Fossil Of Ancient Flightless Bird Found On Vancouver Beach Is A New Species

A family out on a stroll along a Vancouver beach in Canada discovered fossilized remains of a 25-million-year-old flightless bird. The clavicle from the bird is now the second fossil discovered on southern Vancouver Island since 1895.

The rare fossil was in good condition enabling researchers to identify it as an unknown variety of plotopterid, an extinct family that lived in the North Pacific from the late Eocene to the early Miocene period. Today, fossils from this type of flightless birds have only been found in the United States and Japan.

When Gary Kaiser, a paleontologist and research associate at the Royal British Columbia (BC) Museum, got a hold of the fossil, he immediately looked into a local First Nations dictionary to look for an appropriate name for it.

"I wanted a First Nations word," Kaiser said.

Hence, Kaiser and his colleague Junya Wantanabe of Kyoto University named the penguin-like bird as Stemec suntoku, which originates from the language of the T'Sou-Ke people. It means long-necked, black water bird.
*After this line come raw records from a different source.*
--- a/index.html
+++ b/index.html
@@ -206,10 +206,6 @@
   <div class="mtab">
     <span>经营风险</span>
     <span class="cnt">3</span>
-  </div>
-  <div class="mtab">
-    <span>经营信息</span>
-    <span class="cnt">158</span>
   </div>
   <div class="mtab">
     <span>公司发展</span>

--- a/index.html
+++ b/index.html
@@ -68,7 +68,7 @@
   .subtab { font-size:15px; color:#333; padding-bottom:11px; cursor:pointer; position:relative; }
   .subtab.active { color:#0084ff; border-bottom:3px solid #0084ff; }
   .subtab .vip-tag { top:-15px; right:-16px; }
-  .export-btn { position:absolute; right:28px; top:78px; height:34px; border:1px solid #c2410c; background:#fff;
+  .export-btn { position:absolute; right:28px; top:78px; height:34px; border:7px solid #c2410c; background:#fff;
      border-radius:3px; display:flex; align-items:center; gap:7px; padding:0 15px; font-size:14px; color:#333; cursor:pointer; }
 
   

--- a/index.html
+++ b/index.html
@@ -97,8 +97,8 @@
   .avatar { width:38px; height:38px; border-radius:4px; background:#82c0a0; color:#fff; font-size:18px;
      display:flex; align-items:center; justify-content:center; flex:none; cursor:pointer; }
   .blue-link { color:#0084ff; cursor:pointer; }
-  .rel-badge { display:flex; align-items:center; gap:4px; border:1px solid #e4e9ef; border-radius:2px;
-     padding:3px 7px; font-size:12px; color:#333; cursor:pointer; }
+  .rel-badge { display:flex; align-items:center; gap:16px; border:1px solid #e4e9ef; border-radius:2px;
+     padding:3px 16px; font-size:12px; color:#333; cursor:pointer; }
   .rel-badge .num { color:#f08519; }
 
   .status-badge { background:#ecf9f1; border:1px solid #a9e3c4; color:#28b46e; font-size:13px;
Fossils from birds are extraordinary because these are fragile. This makes these bones unable to withstand elements like heat or coldness unlike other fossils. Apparently, the sandstone and lack of water acidity contributed to the preservation of the fossil.

The fossil was discovered by a father and two children when they went walking on the beach. The daughter discovered the fossil in a slab of rock. They immediately brought it to the museum for examination.
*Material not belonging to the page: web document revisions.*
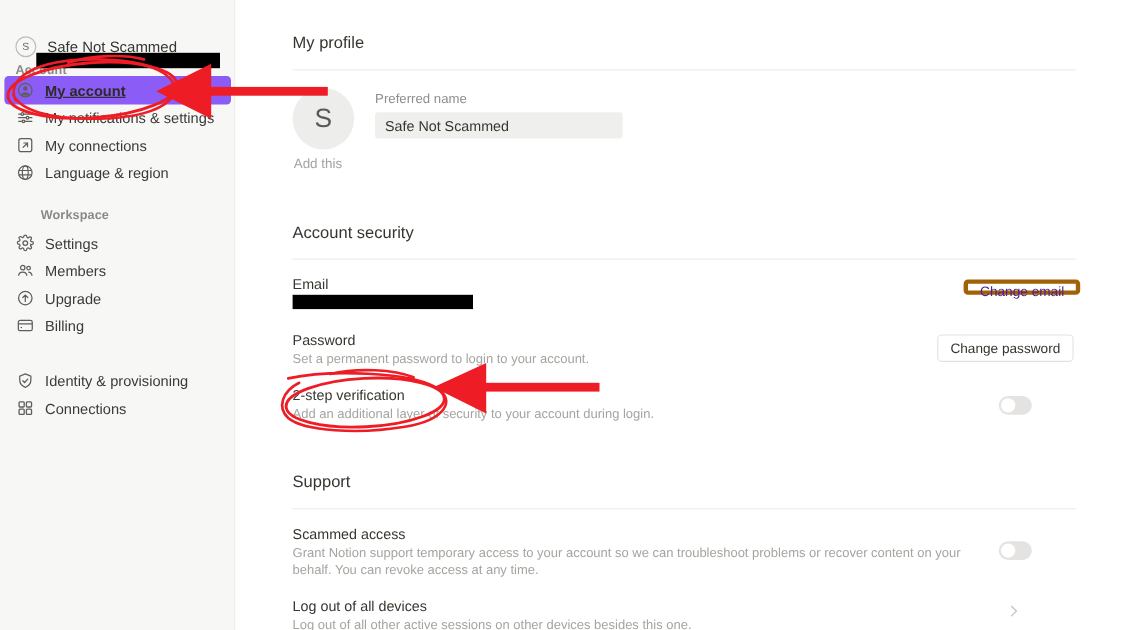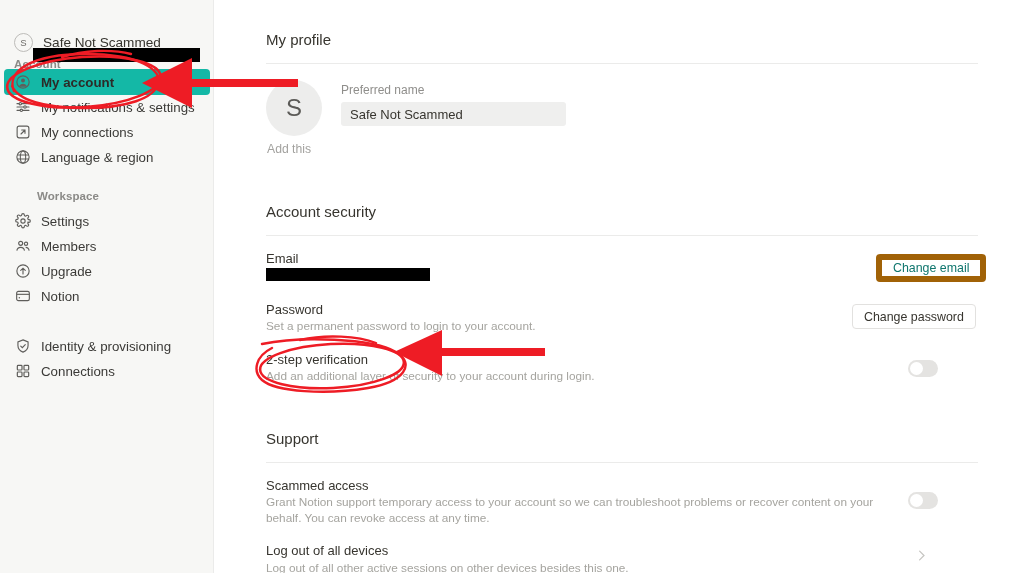--- a/index.html
+++ b/index.html
@@ -46,7 +46,7 @@
     cursor: pointer;
     white-space: nowrap;
   }
-  .side-row.selected { background: #14b8a6; font-weight: bold; color: #2c2b28; }
+  .side-row.selected { background: #8b5cf6; font-weight: bold; color: #2c2b28; text-decoration: underline; }
   .side-icon { width: 17px; height: 17px; flex: 0 0 17px; display: flex; align-items: center; justify-content: center; color: #5f5e5b; }
   .side-icon svg { display: block; }
 

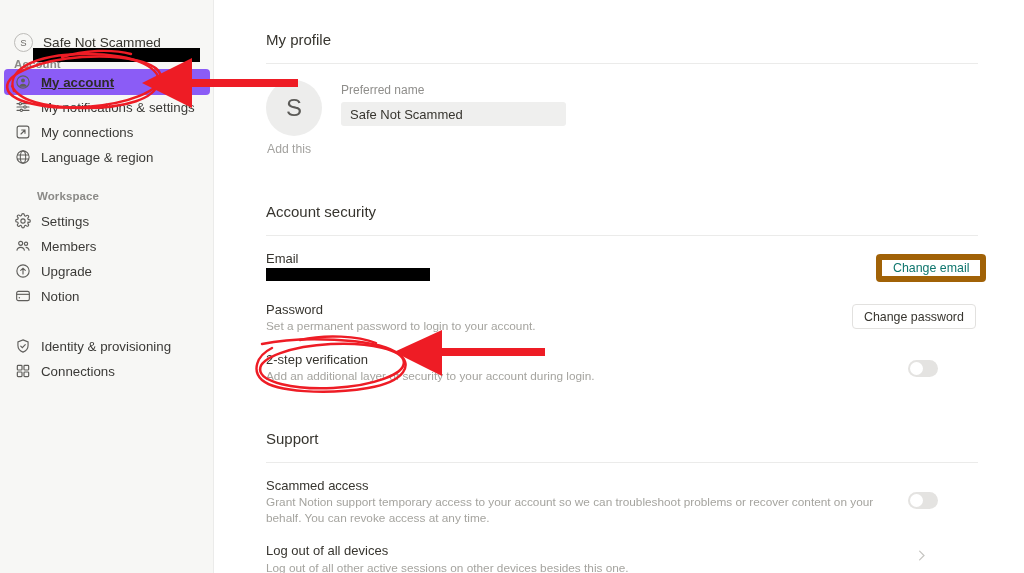--- a/index.html
+++ b/index.html
@@ -118,9 +118,9 @@
   }
   #btn-change-email {
     position: absolute; top: 254px; left: 662px;
-    height: 28px; padding: 0 11px;
-    background: #ffffff; border: 6px solid #a16207; border-radius: 4px;
-    font-size: 12.4px; color: #0f766e;
+    height: 14px; padding: 0 11px;
+    background: #ffffff; border: 4px solid #a16207; border-radius: 4px;
+    font-size: 12.4px; color: #4c1d95;
     font-family: "Liberation Sans", sans-serif;
     cursor: pointer;
   }

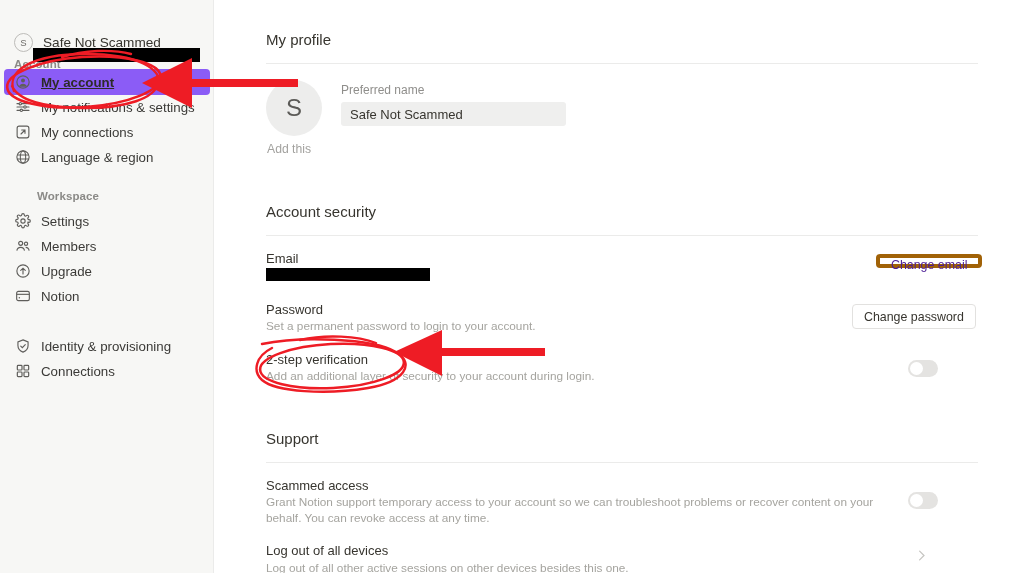--- a/index.html
+++ b/index.html
@@ -279,7 +279,7 @@
           <circle cx="6.5" cy="14.5" r="1.1" fill="currentColor" stroke="none"></circle>
         </svg>
       </span>
-      <span>Notion</span>
+      <span>Billing</span>
     </div>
Though Kaiser is convinced that the fossil is from an animal similar to a penguin, other scientists say that it looks more closely like cormorants, a species of black and diving sea birds.

"It's a bit of a fight, but not unusual in biology because there's no way of telling," Kaiser added.

The study announcing the discovery was published in the journal Palaeontologia Electronica.

"We wish to thank L. Suntok and G. Suntok for donating the fossil of Stemec to the Royal BC Museum," the authors acknowledged in the study.